Les effets de la vaccination sur l’hôpital, en revanche, sont-ils clairement modélisables ?
C’est tout l’enjeu des prochaines semaines. À 50 % de taux de couverture, on commençait à percevoir des effets positifs en cas d’épidémie sur l’hôpital et à plus de 70 %, toujours une circulation, mais des effets relativement absorbables par la société. Le variant Delta étant très contagieux, il est très difficile d’arriver à l’immunité collective et d’espérer n’avoir aucun impact sur la population. À 70 %, on observe encore une circulation, des gens qui vont être hospitalisés, quelques décès, mais nous ne sommes plus du tout sur des bases dangereuses pour la société telles qu’on peut les observer en Polynésie, par exemple, avec une estimation de la surmortalité à 346 %. C’est pourquoi, il faut vraiment que les personnes qui sont dans le déni au niveau des effets de la vaccination sur les formes sévères arrêtent ces discours. Partout dans le monde, on a 80 à 90 % des gens hospitalisés qui sont non vaccinés. Ce qu’il faut maintenant analyser, vu la vitesse de vaccination actuelle et le fait qu’il faille cinq semaines pour avoir un schéma vaccinal complet et la meilleure protection, c’est combien de temps cela va prendre pour qu’un effet important sur la dynamique épidémique soit perceptible.

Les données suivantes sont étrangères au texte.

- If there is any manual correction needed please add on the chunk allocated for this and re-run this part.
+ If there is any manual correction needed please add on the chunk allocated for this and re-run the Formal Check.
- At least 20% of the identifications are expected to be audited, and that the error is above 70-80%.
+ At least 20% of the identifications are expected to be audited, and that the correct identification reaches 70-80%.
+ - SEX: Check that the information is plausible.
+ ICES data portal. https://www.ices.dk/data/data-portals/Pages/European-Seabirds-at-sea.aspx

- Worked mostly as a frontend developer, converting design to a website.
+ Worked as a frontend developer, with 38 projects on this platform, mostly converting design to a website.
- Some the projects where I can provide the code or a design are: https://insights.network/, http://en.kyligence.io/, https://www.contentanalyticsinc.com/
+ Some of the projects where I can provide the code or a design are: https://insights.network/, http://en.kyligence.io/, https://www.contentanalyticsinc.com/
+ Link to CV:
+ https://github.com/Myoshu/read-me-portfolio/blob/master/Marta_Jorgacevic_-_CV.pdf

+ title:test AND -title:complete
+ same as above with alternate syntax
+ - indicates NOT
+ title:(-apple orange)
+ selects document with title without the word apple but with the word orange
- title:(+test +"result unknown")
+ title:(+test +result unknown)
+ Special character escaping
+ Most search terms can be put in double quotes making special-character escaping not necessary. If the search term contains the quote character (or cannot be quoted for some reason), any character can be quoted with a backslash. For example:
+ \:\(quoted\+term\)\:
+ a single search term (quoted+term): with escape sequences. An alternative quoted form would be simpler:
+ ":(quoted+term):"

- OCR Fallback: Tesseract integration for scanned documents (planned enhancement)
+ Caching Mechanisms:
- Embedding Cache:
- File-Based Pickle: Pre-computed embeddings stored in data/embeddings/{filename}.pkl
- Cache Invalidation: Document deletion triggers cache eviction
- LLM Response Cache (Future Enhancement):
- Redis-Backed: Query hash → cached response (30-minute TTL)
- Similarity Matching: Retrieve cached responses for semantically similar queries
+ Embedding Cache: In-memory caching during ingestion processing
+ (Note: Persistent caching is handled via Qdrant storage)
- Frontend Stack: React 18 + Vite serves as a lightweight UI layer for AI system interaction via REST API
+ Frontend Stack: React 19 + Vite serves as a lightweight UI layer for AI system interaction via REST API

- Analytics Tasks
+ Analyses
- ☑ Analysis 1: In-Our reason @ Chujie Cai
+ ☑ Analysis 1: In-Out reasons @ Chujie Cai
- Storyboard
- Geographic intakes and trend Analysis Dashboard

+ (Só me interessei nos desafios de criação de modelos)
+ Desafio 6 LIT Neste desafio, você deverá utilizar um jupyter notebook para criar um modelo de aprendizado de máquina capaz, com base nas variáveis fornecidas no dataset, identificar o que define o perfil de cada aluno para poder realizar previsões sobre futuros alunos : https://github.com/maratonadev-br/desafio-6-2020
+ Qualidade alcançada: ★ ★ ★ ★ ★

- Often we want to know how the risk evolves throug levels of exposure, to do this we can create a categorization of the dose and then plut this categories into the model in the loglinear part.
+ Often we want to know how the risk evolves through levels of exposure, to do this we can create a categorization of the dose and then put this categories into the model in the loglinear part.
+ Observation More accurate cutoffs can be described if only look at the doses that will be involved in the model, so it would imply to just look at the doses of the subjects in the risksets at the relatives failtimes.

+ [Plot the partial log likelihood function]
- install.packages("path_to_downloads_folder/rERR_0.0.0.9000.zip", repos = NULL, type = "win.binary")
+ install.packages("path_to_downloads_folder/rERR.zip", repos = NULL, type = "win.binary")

Ces modélisations détermineront au final les décisions ?
Les décisions vont être prises en fonction des observations et des projections, j’imagine. Le confinement nous donne ce temps nécessaire. C’est pour cela qu’il faut le respecter et laisser du temps aux autorités pour analyser et comprendre la situation. Tout le monde est conscient que le confinement a des effets délétères sur la société, notamment au niveau de l’éducation et de l’économie et du moral des personnes. Mais chaque pays possède ses propres spécificités, ses dynamiques et l’idée est vraiment de comprendre ce qu’il se passe en Calédonie et d’adapter les mesures afin qu’elles soient les plus efficaces possible.